La production du pétrole double entre 1947 et 1950.
Le développement
des moyens
de communication
Le pétrole devient la ressource principale de l’Arabie Saoudite. Les primes versées par l’Aramco à ‘Abd al-‘Azīz ibn Sa‘ūd dans les dernières années de sa vie s’élèvent à 160 millions de dollars par an. L’État dispose désormais
des fonds qui doivent permettre de doter le pays de moyens de communication, essentiels pour lutter contre le morcellement féodal et pour faire de l’Arabie Saoudite une entité économique. Le roi établit un plan prévoyant la construction, en vingt ans, de 43 000 km de routes.
Parallèlement, il s’acharne à construire des voies ferrées à travers le désert. En octobre 1951, le chemin de fer reliant Riyāḍ à Dammām est terminé.

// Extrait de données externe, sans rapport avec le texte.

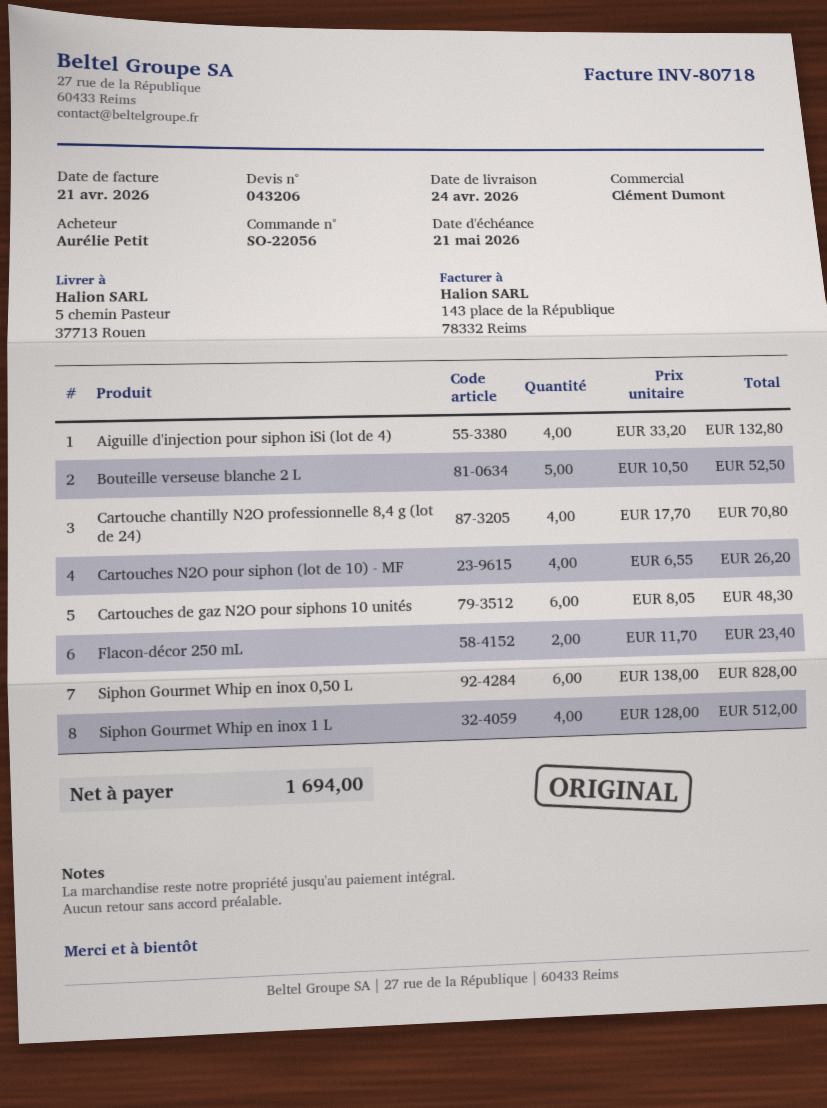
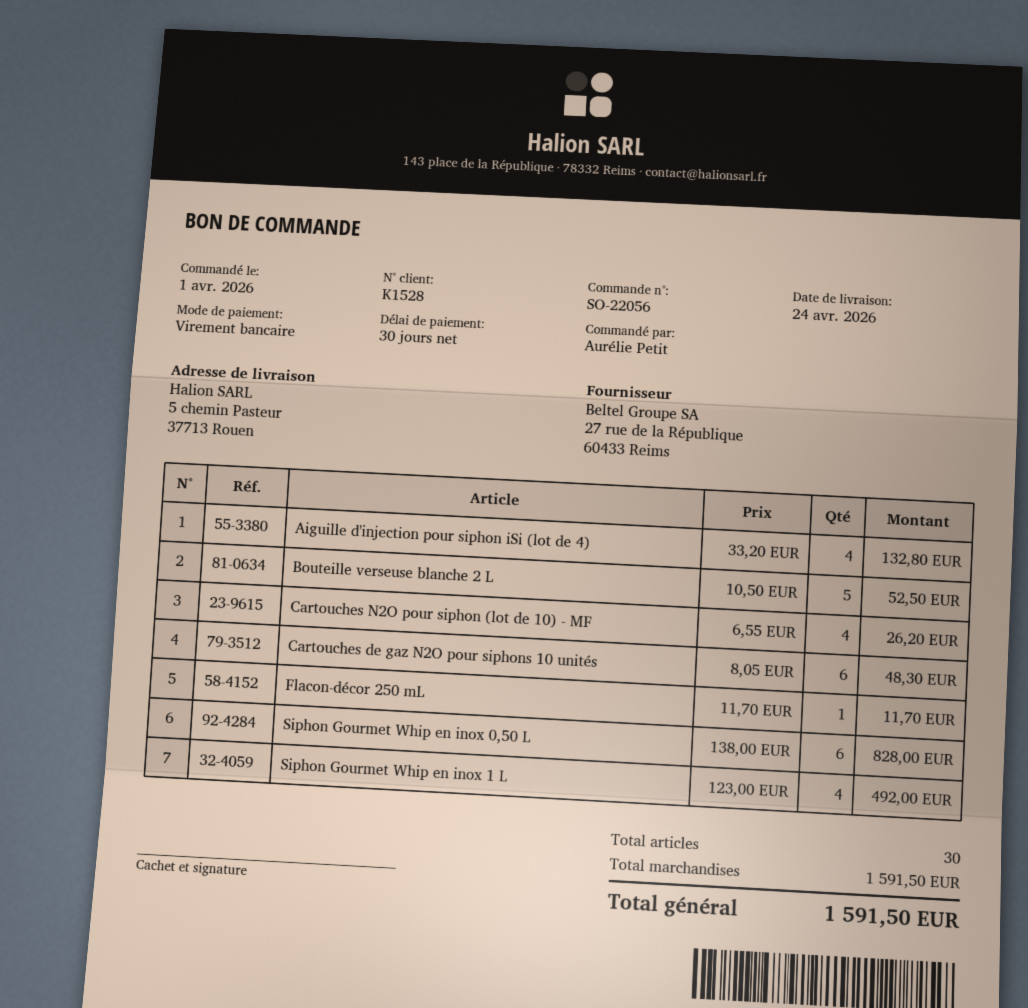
Cartouche chantilly N2O professionnelle 8,4 g (lot de 24): 4 x 17.70 = 70.80 -> none
Flacon-décor 250 mL: 2 x 11.70 = 23.40 -> 1 x 11.70 = 11.70
Siphon Gourmet Whip en inox 1 L: 4 x 128.00 = 512.00 -> 4 x 123.00 = 492.00
total: 1694.00 -> 1591.50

Enhardi par ce succès, ‘Abd al-‘Azīz ibn Sa‘ūd projette la construction d’un « transara-bien », voie ferrée de 1 100 km destinée à relier la mer Rouge au littoral arabe du golfe Persique.
Ces travaux ajoutés à ceux de
l’Aramco et aux diverses activités créées autour du pétrole provoquent une prolétarisation et une sédentarisation d’une partie de la population, qui passe en peu de temps d’une économie patriarcale à une économie
moderne.
En 1953, à la mort du roi, l’Arabie Saoudite n’est plus une poussière de tribus, mais une nation où se côtoient deux forces apparemment contradictoires : le wahhābisme, qui rattache fortement le pays au passé, et l’Aramco, qui le force, par la transformation des structures économiques et sociales, à s’ouvrir au monde capitaliste.